Treponema pallidum subsp. pallidum and Escherichia coli incorporated exogenous [3H]palmitate into the 34-kilodalton (kDa) pathogen-specific antigen of T. pallidum. Radiolabeled fatty acid remained associated with the protein upon immunoprecipitation and after boiling in sodium dodecyl sulfate, acetone precipitation, and extensive extractions in organic solvents, suggesting that the fatty acid was covalently bound to the protein. Detection of [3H]palmitate after alkaline and acid hydrolyses confirmed the identity of the incorporated label. Globomycin inhibited maturation of the recombinant 34-kDa antigen, suggesting that E. coli uses the lipoprotein-specific signal peptidase II to process the treponemal antigen.

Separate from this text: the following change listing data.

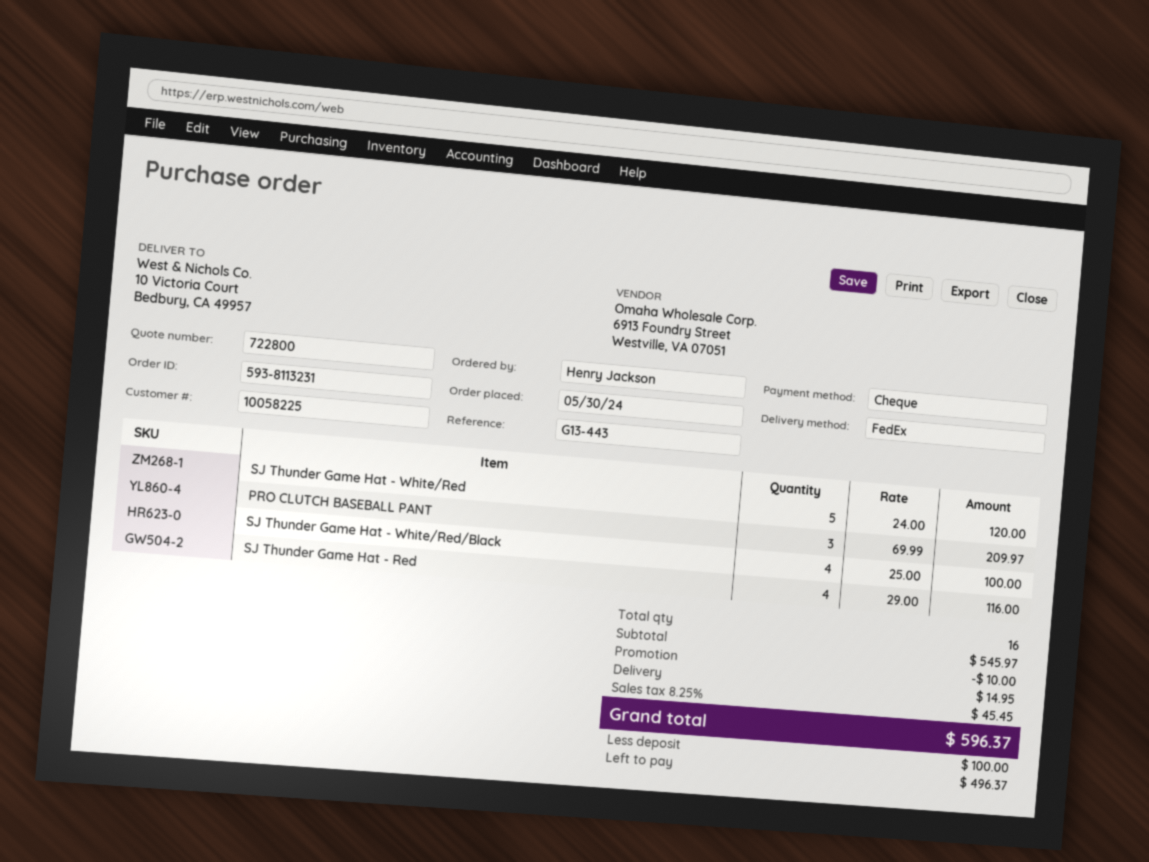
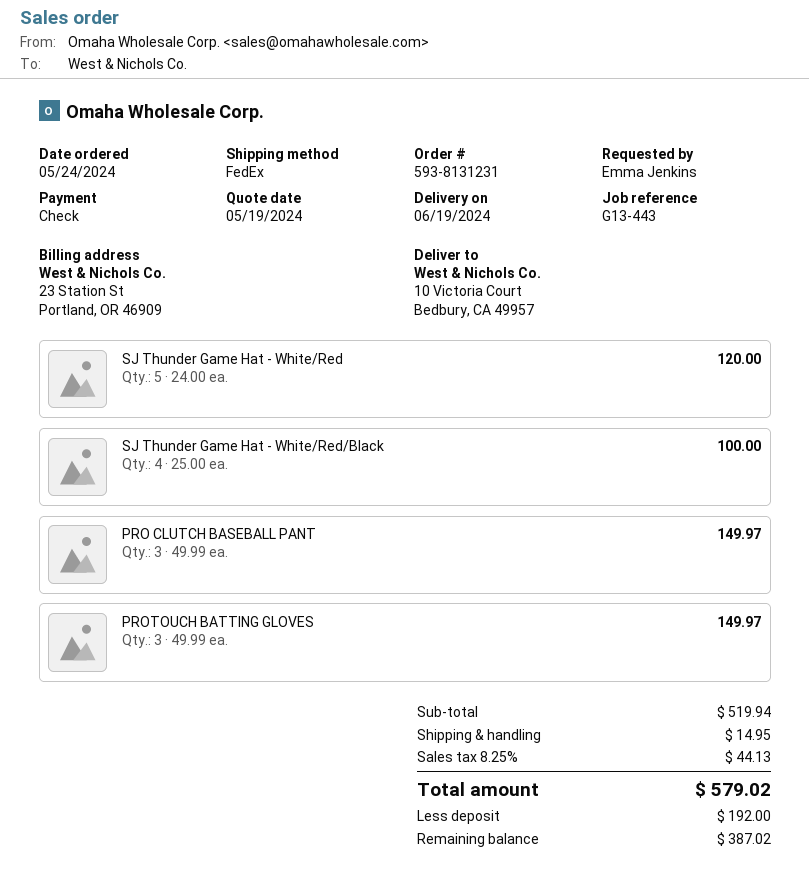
order number: 593-8113231 -> 593-8131231
order date: 2024-05-30 -> 2024-05-24
ordered by: Henry Jackson -> Emma Jenkins
PRO CLUTCH BASEBALL PANT: 3 x 69.99 = 209.97 -> 3 x 49.99 = 149.97
SJ Thunder Game Hat - Red: 4 x 29.00 = 116.00 -> none
PROTOUCH BATTING GLOVES: none -> 3 x 49.99 = 149.97
subtotal: 545.97 -> 519.94
discount: 10.00 -> none
tax: 8.25% = 45.45 -> 8.25% = 44.13
total: 596.37 -> 579.02
deposit: 100.00 -> 192.00
balance: 496.37 -> 387.02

Globomycin also inhibited processing of the 34-kDa antigen, as well as the 44.5- and 15-kDa antigens, in T. pallidum, implying that T. pallidum also possesses the lipoprotein export pathway common to both gram-negative and gram-positive bacteria. Ethanol inhibited processing of the 34-kDa antigen in minicells, suggesting that the 34-kDa antigen normally is translocated through the cytoplasmic membrane. Comparison of the Triton X-114 phase partitioning behavior of the 34-kDa antigen produced either by minicells or by a cell-free translation system indicated that the covalent attachment of fatty acid conferred hydrophobic biochemical properties to the 34-kDa antigen, consistent with the hypothesis that the attached lipid anchors the 34-kDa antigen into the membrane.